ATP sulfurylase (ATPS; ATP:sulfate adenylyltransferase, EC 2.7.7.4) is the first enzyme of the sulfate assimilation pathway (Takahashi et al., 2011). Although a fair amount of information is available for fungal and bacterial ATPS (Mueller and Shafqat, 2013), the ATPS of phototrophic organisms (especially of algae) has not been studied as much as the enzymes that catalyze sulfate reduction (adenosine 5′-phosphosulfate reductase, APR) and cysteine synthesis (cysteine synthase or O-acetylserine (thiol)lyase, OAS-TL). This is probably the consequence of the fact that sulfate assimilation, in vascular plants, is mostly regulated through these enzymes (Takahashi et al., 2011).
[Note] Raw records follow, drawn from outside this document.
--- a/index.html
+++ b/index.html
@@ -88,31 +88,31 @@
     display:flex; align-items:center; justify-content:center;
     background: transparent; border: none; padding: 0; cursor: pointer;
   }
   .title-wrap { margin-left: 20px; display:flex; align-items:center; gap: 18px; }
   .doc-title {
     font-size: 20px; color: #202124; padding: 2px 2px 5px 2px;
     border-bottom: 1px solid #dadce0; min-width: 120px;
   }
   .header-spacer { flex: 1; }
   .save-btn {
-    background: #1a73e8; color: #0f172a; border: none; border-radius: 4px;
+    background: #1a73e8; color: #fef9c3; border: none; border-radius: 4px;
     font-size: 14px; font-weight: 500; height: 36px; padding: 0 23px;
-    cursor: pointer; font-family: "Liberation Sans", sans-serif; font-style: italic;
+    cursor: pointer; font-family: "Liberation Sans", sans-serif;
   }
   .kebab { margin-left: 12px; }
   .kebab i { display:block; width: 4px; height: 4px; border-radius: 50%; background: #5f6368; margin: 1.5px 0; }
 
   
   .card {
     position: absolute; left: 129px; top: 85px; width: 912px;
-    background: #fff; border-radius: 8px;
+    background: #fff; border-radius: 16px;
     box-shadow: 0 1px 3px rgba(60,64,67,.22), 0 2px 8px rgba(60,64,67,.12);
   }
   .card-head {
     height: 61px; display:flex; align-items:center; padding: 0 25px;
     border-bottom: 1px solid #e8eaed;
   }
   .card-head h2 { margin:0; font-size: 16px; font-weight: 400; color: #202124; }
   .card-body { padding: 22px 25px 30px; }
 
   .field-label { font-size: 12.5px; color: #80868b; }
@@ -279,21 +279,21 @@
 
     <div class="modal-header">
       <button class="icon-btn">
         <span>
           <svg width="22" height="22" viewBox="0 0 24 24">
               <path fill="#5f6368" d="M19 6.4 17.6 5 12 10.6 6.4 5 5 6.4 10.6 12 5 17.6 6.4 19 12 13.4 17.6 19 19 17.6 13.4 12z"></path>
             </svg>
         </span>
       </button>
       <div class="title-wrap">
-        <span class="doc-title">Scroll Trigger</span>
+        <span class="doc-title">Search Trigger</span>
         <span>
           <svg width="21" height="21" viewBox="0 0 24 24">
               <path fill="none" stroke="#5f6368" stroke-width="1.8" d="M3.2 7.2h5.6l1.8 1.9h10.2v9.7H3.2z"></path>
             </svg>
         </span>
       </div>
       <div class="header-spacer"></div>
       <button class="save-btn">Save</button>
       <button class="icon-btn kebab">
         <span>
New evidence (see below) however challenges this view and attributes a more important regulatory role to ATPS than previously believed. We attempted to put the structural and catalytic information on ATPS in an evolutionary context, in order to provide clues, although not yet definitive answers, on what selective processes led to the ATPS proteins present in the extant organisms.
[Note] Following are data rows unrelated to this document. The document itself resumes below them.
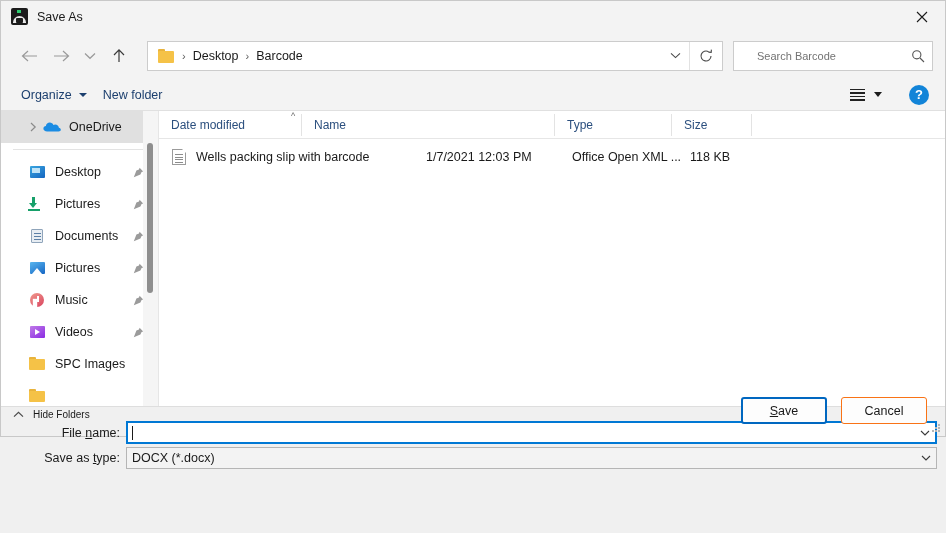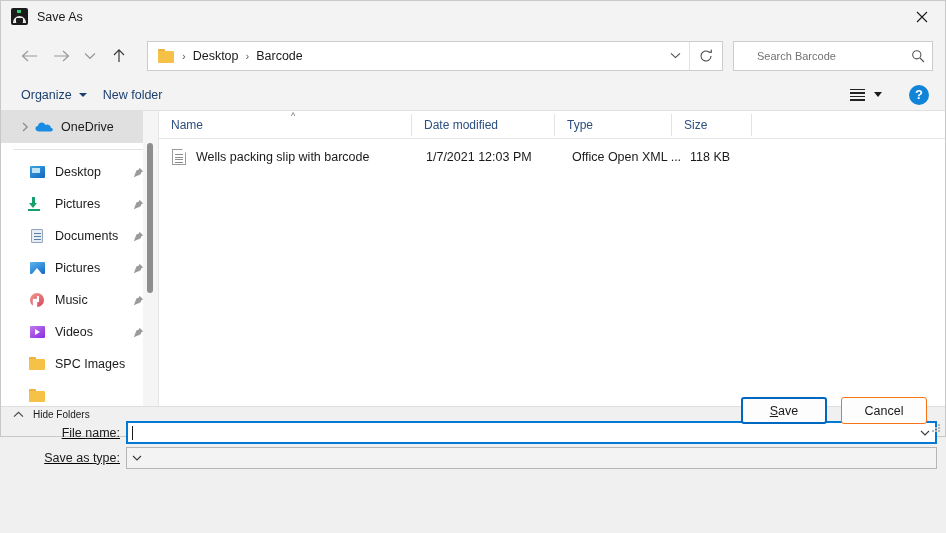--- a/index.html
+++ b/index.html
@@ -261,21 +261,21 @@
     width: 157px;
     position: relative;
     background: #ffffff;
     flex: 0 0 auto;
     overflow: hidden;
   }
   .side-item {
     height: 32px;
     display: flex;
     align-items: center;
-    padding-left: 16px;
+    padding-left: 24px;
     box-sizing: border-box;
     position: relative;
   }
   .side-item.selected { background: #e0e0e0; }
   .side-expander {
     width: 16px;
     display: flex;
     align-items: center;
     justify-content: center;
     color: #8a8a8a;
@@ -497,21 +497,21 @@
   .bottom {
     flex: 1 1 auto;
     background: #f0f0f0;
     border-top: 1px solid #dedede;
     position: relative;
   }
   .field-row {
     display: flex;
     align-items: center;
     position: absolute;
-    left: 0; right: 0; text-decoration: underline;
+    left: 0; right: 0;
   }
   .row-name { top: 14px; }
   .row-type { top: 40px; }
   .field-label {
     width: 125px;
     text-align: right;
     padding-right: 6px;
     font-size: 12.5px;
     color: #1a1a1a;
     box-sizing: border-box;
@@ -817,22 +817,22 @@
         </span>
       </div>
 
       <div class="side-scrollbar">
         <div class="side-thumb"></div>
       </div>
     </div>
 
     <div class="filelist">
       <div class="col-headers">
+        <div class="colh col-date">Date modified</div>
         <div class="colh col-name">Name</div>
-        <div class="colh col-date">Date modified</div>
         <div class="colh col-type">Type</div>
         <div class="colh col-size last">Size</div>
         <div class="sort-marker">^</div>
       </div>
 
       <div class="file-row">
         <span class="file-icon">
           <span style="top:4px"></span>
             <span style="top:6.5px"></span>
             <span style="top:9px"></span>
@@ -857,20 +857,21 @@
           <svg width="10" height="6" viewBox="0 0 10 6">
               <path d="M1 1 L5 5 L9 1" stroke="currentColor" stroke-width="1.1" fill="none"></path>
             </svg>
         </div>
       </div>
     </div>
 
     <div class="field-row row-type">
       <div class="field-label"><span>Save as </span><u>t</u><span>ype:</span></div>
       <div class="combo readonlyish">
+        <div class="combo-text">DOCX (*.docx)</div>
         <div class="combo-arrow">
           <svg width="10" height="6" viewBox="0 0 10 6">
               <path d="M1 1 L5 5 L9 1" stroke="currentColor" stroke-width="1.1" fill="none"></path>
             </svg>
         </div>
       </div>
     </div>
 
     <div class="hide-folders">
       <span class="hf-chevron">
ATP sulfurylase reaction and catalytic mechanism

ATPS is a nucleotidyl transferase that belongs to the superfamily of α/β phosphodiesterases. It catalyzes the non-reductive adenylation of sulfate to adenosine 5′-phosphosulfate (APS) and pyrophosphate (PPi) (Bicknell et al., 1982; Figure 1). Early studies on fungi (Farley et al., 1976, 1978) and plant (Shaw and Anderson, 1974) suggested that ATPS catalyzes an ordered reaction, in which MgATP is the first substrate to bind the enzyme active site (E); sulfate (SO2−4) would then interact with the E-MgATP complex and ATP is cleaved. Finally AMP is bound to sulfate, with a concomitant release of MgPPi; as the final step, APS is released from the active site (Figure 2A).

Figure 1

Reaction catalyzed by ATP sulfurylase. The enzyme performs the hydrolysis of the bond between the α- and β-phosphate of ATP and, consequently, the attachment of AMP to SO2−4. MgPPi is finally released.

Figure 2

ATP sulfurylase reaction mechanism. Panel (A) depicts the ordered reaction mechanism described by Farley et al. (1976) and Ravilious et al. (2013); panel (B) depicts the random reaction sequence as described by Seubert et al. (1983, 1985).
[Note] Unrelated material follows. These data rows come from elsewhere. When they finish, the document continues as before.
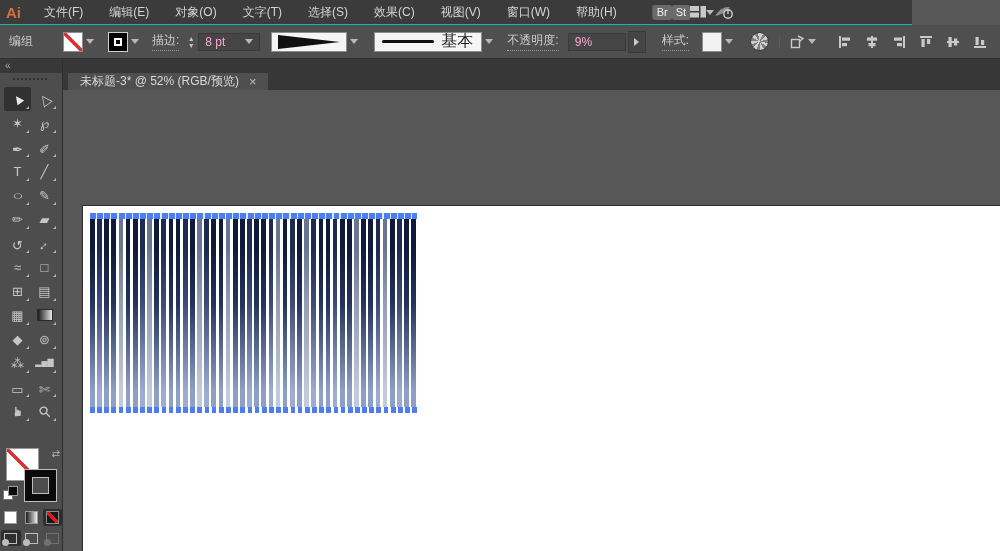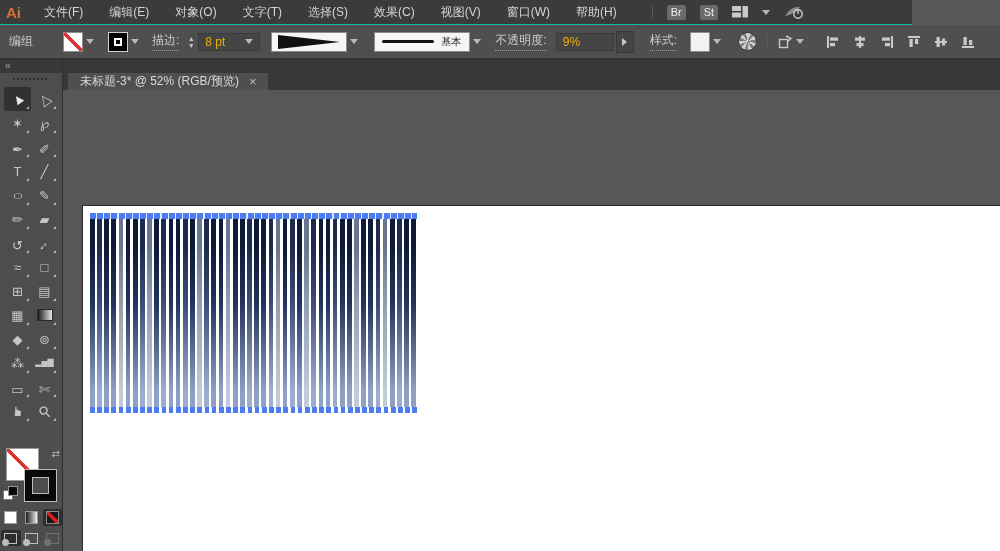--- a/index.html
+++ b/index.html
@@ -10,21 +10,21 @@
   }
   
   #menubar{
     position:absolute;left:0;top:0;width:912px;height:25px;background:#3b3b3b;
     border-bottom:1px solid #14b8a6;display:flex;align-items:center;color:#d4d4d4;
     font-size:12px;box-sizing:border-box;
   }
   #menubar .logo{color:#d4713f;font-weight:bold;font-size:15px;padding:0 10px 0 6px;letter-spacing:0}
   #menubar .menus{display:flex;align-items:flex-start}
   #menubar .menu-item{padding:0 13px;cursor:default;white-space:nowrap}
-  #menubar .right{display:flex;align-items:center;margin-left:22px;gap:14px}
+  #menubar .right{display:flex;align-items:center;margin-left:22px;}
   .vdiv{width:1px;height:14px;background:#5a5a5a;display:inline-block}
   .badge{background:#6a6a6a;color:#f0f0f0;font-size:11px;line-height:15px;padding:0 4px;border-radius:2px}
   .chev{width:0;height:0;border-left:4px solid transparent;border-right:4px solid transparent;border-top:5px solid #b9b9b9;display:inline-block}
   .ws-icon svg,.gpu-icon svg,.shape-opt svg{display:block}
   
   #controlbar{
     position:absolute;left:0;top:25px;width:1000px;height:34px;background:#4f4f4f;
     border-bottom:1px solid #303030;display:flex;align-items:center;color:#cccccc;
     font-size:12px;box-sizing:border-box;
   }
@@ -32,28 +32,28 @@
   .lbl{margin:0 6px;white-space:nowrap}
   .lbl.link{border-bottom:1px dotted #9a9a9a;padding-bottom:1px;cursor:pointer}
   .ctx{margin-left:9px;margin-right:23px}
   .swgrp{display:flex;align-items:center;gap:3px;margin:0 7px}
   .sw{width:20px;height:20px;box-sizing:border-box;border:1px solid #8d8d8d;background:#fff;position:relative;display:inline-block}
   .sw-none{background:linear-gradient(to top right,#ffffff calc(50% - 1.5px),#e03131 calc(50% - 1.5px),#e03131 calc(50% + 1.5px),#ffffff calc(50% + 1.5px))}
   .sw-stroke{background:#000;border:1px solid #cfcfcf}
   .sw-stroke::after{content:"";position:absolute;inset:5px;border:2px solid #fff;background:#000}
   .sw-style{background:#f2f2f2}
   .stepper{display:inline-flex;flex-direction:column;margin:0 2px 0 4px;color:#c4c4c4;font-size:8px;line-height:7px;cursor:pointer}
-  .field{background:#454545;border:1px solid #3a3a3a;color:#eab308;height:18px;display:inline-flex;align-items:center;
+  .field{background:#454545;border:1px solid #3a3a3a;color:#f9a8d4;height:18px;display:inline-flex;align-items:center;
          padding:0 6px;margin:0 3px;min-width:42px;box-sizing:border-box;cursor:text}
   .field .chev{margin-left:auto}
   .ddbox{background:#f5f5f5;border:1px solid #8d8d8d;height:20px;display:inline-flex;align-items:center;box-sizing:border-box}
   .profile-dd,.brush-dd{display:flex;align-items:center;gap:3px;margin:0 8px}
   .profile-shape{width:0;height:0;border-top:7px solid transparent;border-bottom:7px solid transparent;border-left:62px solid #111;margin:0 6px}
   .brush-line{width:52px;height:3px;background:#111;margin:0 7px;border-radius:2px}
-  .brush-name{color:#222;margin-right:8px;font-size:10px}
+  .brush-name{color:#222;margin-right:8px;font-size:16px}
   .arrow-btn{width:16px;height:20px;background:#454545;border:1px solid #3a3a3a;display:inline-flex;align-items:center;justify-content:center;cursor:pointer;margin-left:-1px}
   .arrow-btn::after{content:"";width:0;height:0;border-top:4px solid transparent;border-bottom:4px solid transparent;border-left:5px solid #c9c9c9}
   .wheel{width:17px;height:17px;border-radius:50%;margin:0 10px;cursor:pointer;
     background:repeating-conic-gradient(#cfcfcf 0 25deg,#7e7e7e 25deg 50deg);border:1px solid #3d3d3d}
   .shape-opt{display:flex;align-items:center;gap:3px;margin:0 10px;cursor:pointer}
   .align-group{display:flex;align-items:center;gap:13px;margin-left:12px}
   .align-btn{cursor:pointer;display:inline-flex}
   .align-btn svg rect{fill:#c9c9c9}
   
   #toolbar{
Later studies, however, disputed this mechanism and proposed that, at least in Penicillium, the entrance of ATP and SO2−4 in the active site can occur in a random order (Seubert et al., 1983). The main evidence supporting the random catalytic model is that APS, the final product of ATPS catalysis, strongly competes with the binding of both MgATP and SO2−4 to the enzyme (Seubert et al., 1983). Seubert et al. (1985) also showed that all kinetic data are consistent with a random substrate binding mechanism for the forward reaction of ATPS, whereas the reverse reaction follows an ordered mechanism in which MgPPi is the first substrate to bind and leave the ATPS active site (Figure 2B). A recent report suggested an ordered mechanism, with sulfate binding after ATP, in the ATPS from Glycine max. For the reverse reaction, kinetic analysis and isothermal titration calorimetry-binding studies for an Arabidopsis thaliana ATPS isoform indicate that APS binding occurs first, followed by addition of PPi (Ravilious et al., 2013), in contrast to what was reported for the fungal enzyme (Seubert et al., 1985). The investigation of the catalytic mechanisms and the resolution of three-dimensional structure of more ATPS proteins may lead to the clarification of these open questions.

Sulfate activation

The incorporation of sulfate (SO2−4) into organic molecules requires the reduction of sulfate to sulfite (SO−3). The standard potential, E0', of this redox pair, however, is extremely negative (sulfate/sulfite E0' = −454 mV, pH 7 and 25°C), and this reaction is thermodynamically impossible in a biological context because there are no reductant carriers in the cell that have a sufficiently negative redox potential. Sulfate, therefore, needs to be activated to APS by ATPS. APS can in fact be reduced to sulfite at a much lower redox potential, since the E0' for the pair APS/sulfite is of only −60 mV, well within the range of redox potential of the biological carriers of reducing power (Rauen, 1964; Segel, 1976).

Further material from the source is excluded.